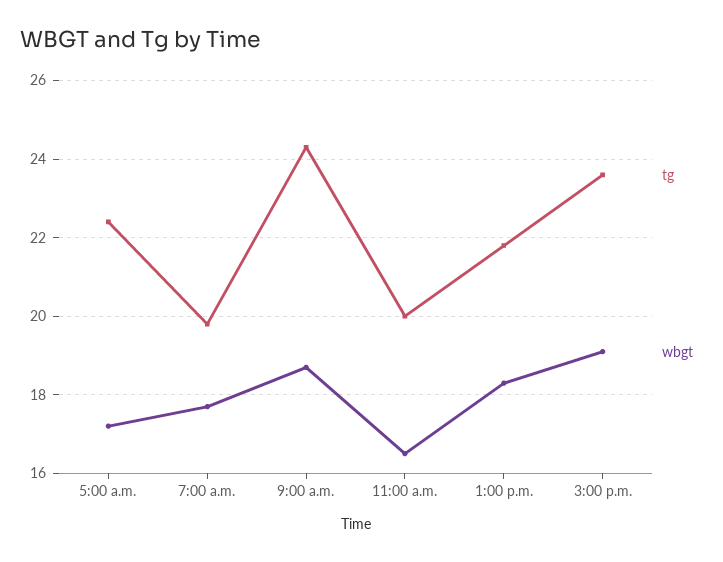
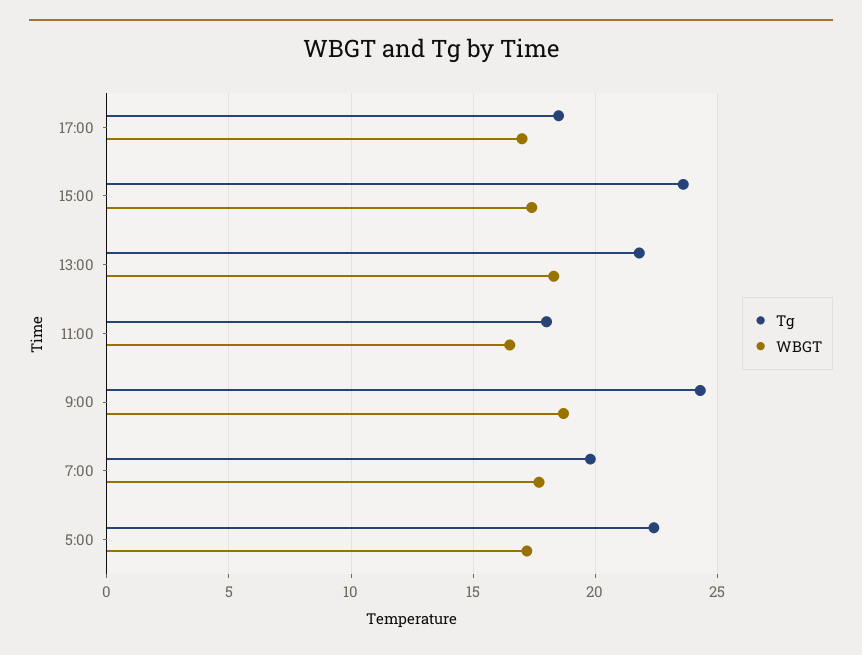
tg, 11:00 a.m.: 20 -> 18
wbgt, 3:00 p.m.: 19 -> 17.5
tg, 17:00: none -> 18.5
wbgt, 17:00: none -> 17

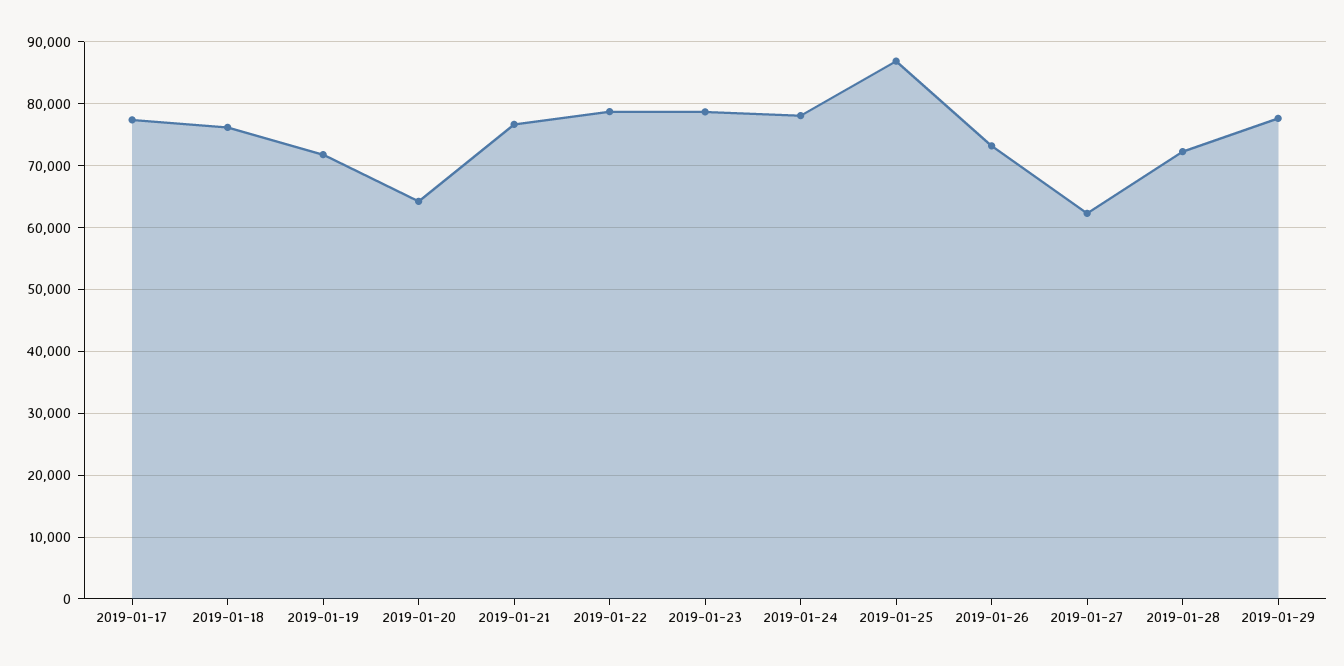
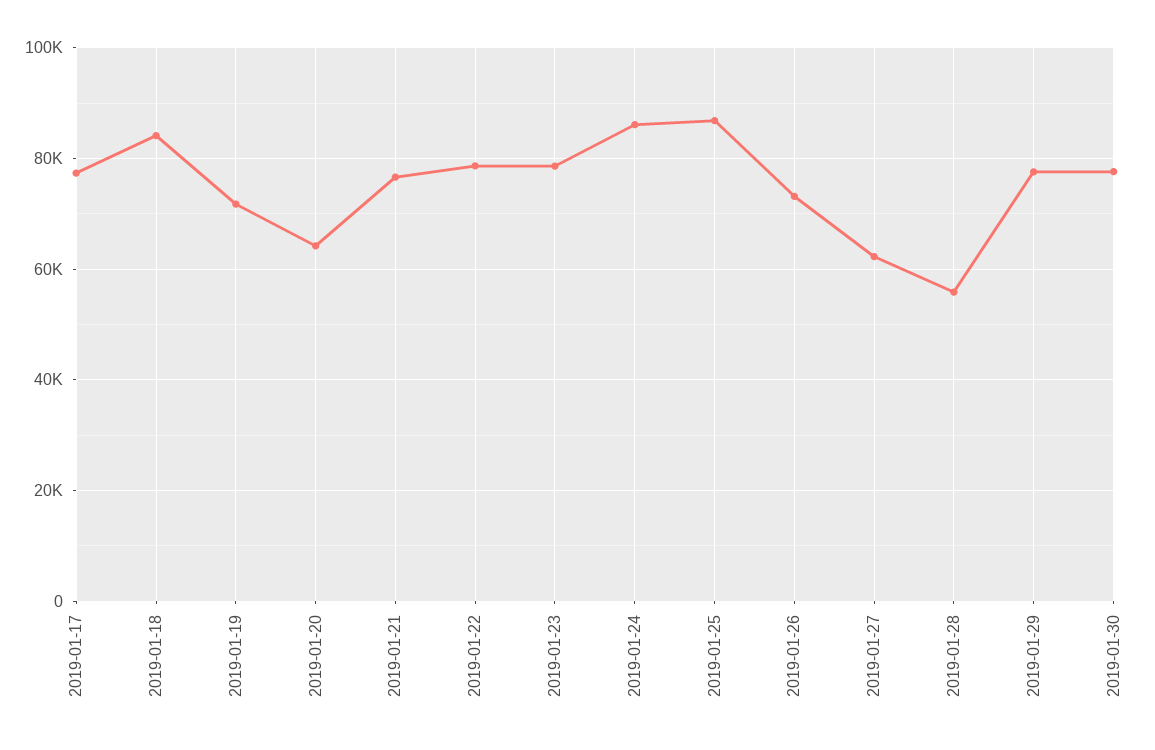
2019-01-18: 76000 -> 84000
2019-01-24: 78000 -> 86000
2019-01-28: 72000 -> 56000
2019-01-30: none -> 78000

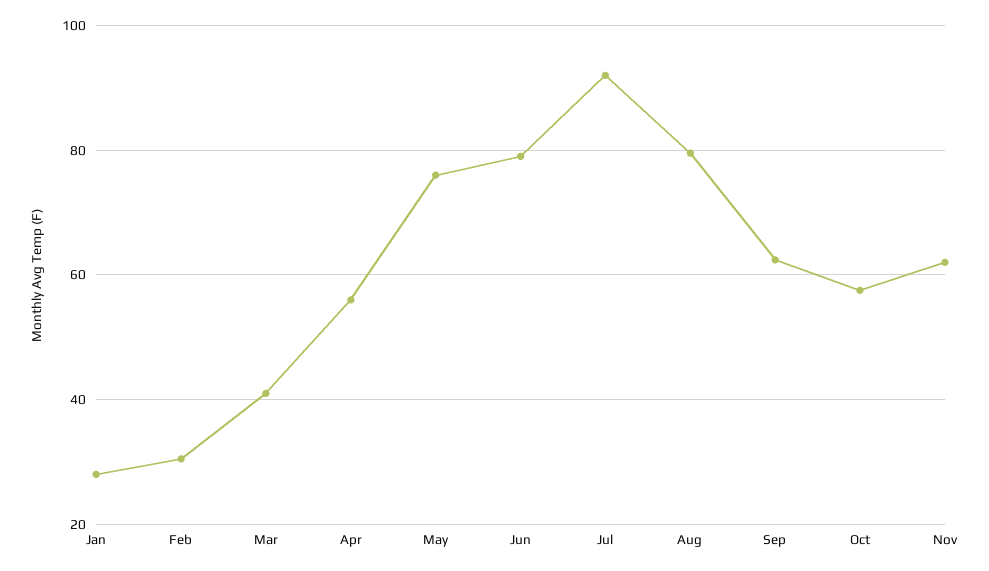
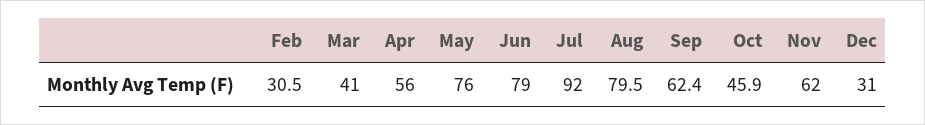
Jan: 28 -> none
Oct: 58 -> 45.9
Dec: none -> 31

****************

Beginning with the line that contains "2019-01-28: 72000 -> 56000", reproduce every line through the end of the records above exactly, leaving pictures out.

2019-01-28: 72000 -> 56000
2019-01-30: none -> 78000

Jan: 28 -> none
Oct: 58 -> 45.9
Dec: none -> 31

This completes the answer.